With a wink and a grin, old timers love telling kids about the long, arduous paths they walked to school waaay back when. You know the stories. They often involve deep snow, threadbare shoes, and steep hills (both to and from the schoolhouse).
But I bet you haven’t heard one that boasts a hurricane.
Students of Barstow Memorial School in Chittenden, Vermont, have a walk-to-school tale that rivals the best of the old timers’ yarns.
Hurricane Irene ransacked Vermont’s Green Mountains right before school was scheduled to start. Homes, businesses, and long stretches of road had been swept away in record floods. There was no easy way for kids in outlying areas to make it to the first day of school at Barstow Memorial.
No easy way.
Much to the principal’s surprise, 18 kids from the isolated outskirts of Chittenden showed up for class, right on time. To reach their bus stop, the kids and their families had hiked a half-mile trail through the forest. Following the young trailblazers’ lead, other rural residents began hoofing it to town for work, groceries, and mail. Soon, hundreds of people could be found trekking along the trail, spurring local donations of snacks, portable potties, mulch for traction in the mud, and golf carts to transport those who couldn’t make the journey on foot.

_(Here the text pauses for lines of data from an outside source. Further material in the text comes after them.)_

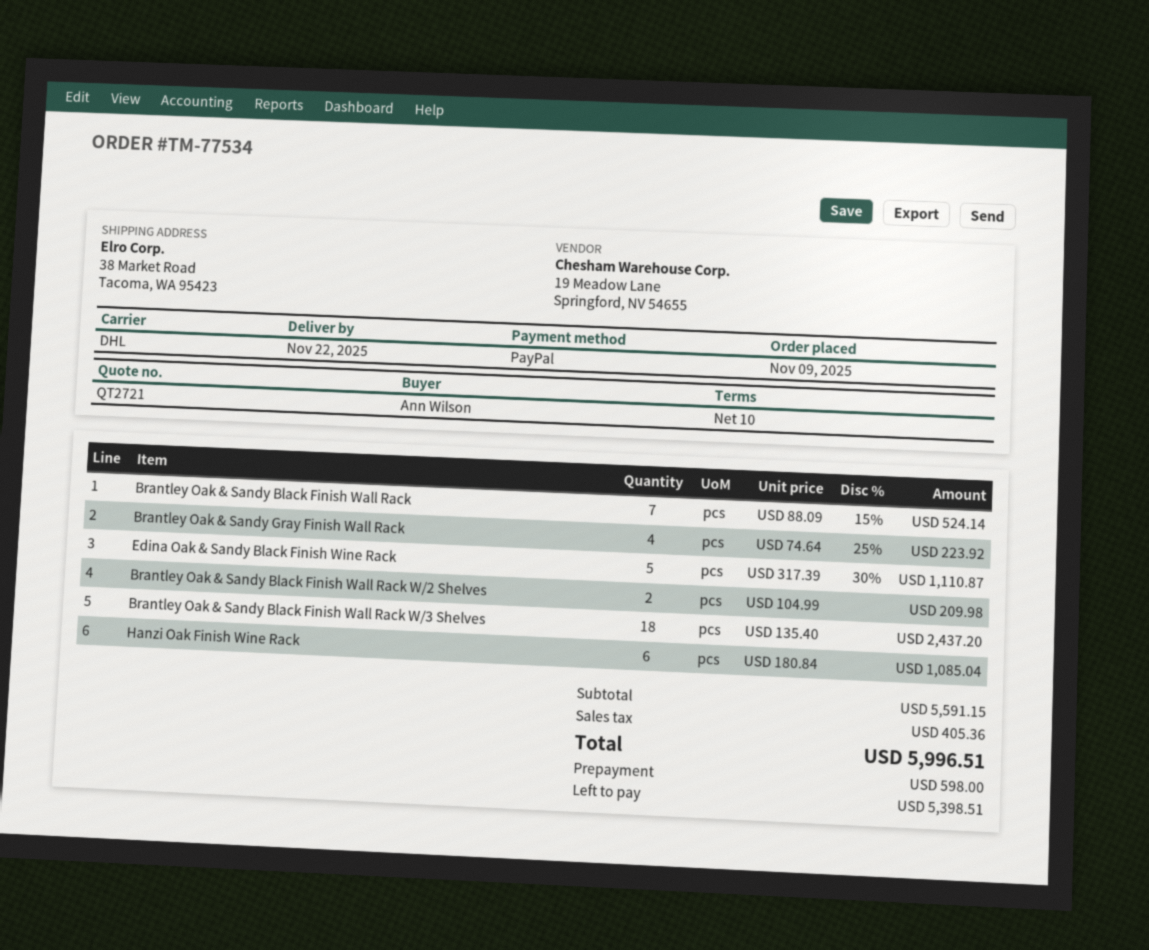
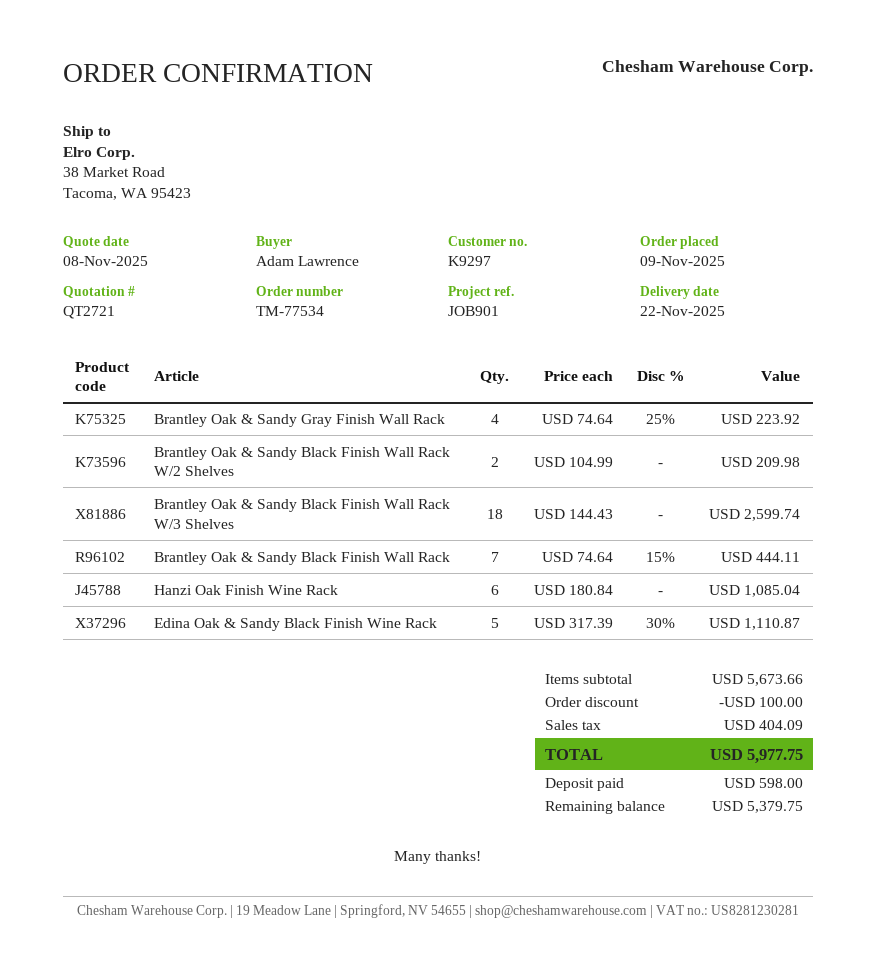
ordered by: Ann Wilson -> Adam Lawrence
Brantley Oak & Sandy Black Finish Wall Rack: 7 x 88.09 - 15% = 524.14 -> 7 x 74.64 - 15% = 444.11
Brantley Oak & Sandy Black Finish Wall Rack W/3 Shelves: 18 x 135.40 = 2437.20 -> 18 x 144.43 = 2599.74
subtotal: 5591.15 -> 5673.66
discount: none -> 100.00
tax: 405.36 -> 404.09
total: 5996.51 -> 5977.75
balance: 5398.51 -> 5379.75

It may be weeks before the roads are ready for traffic again, but the kids of Barstow Memorial aren’t letting the rugged route to school get them down. When a reporter from the New York Times asked a kindergartener how she does it, she said, “I just walk straight ahead.”
A little bit of wisdom for all of us.
This is America at it’s best in the face of adversity!! Even kindergarteners know to “walk straight ahead”. Terrific article!!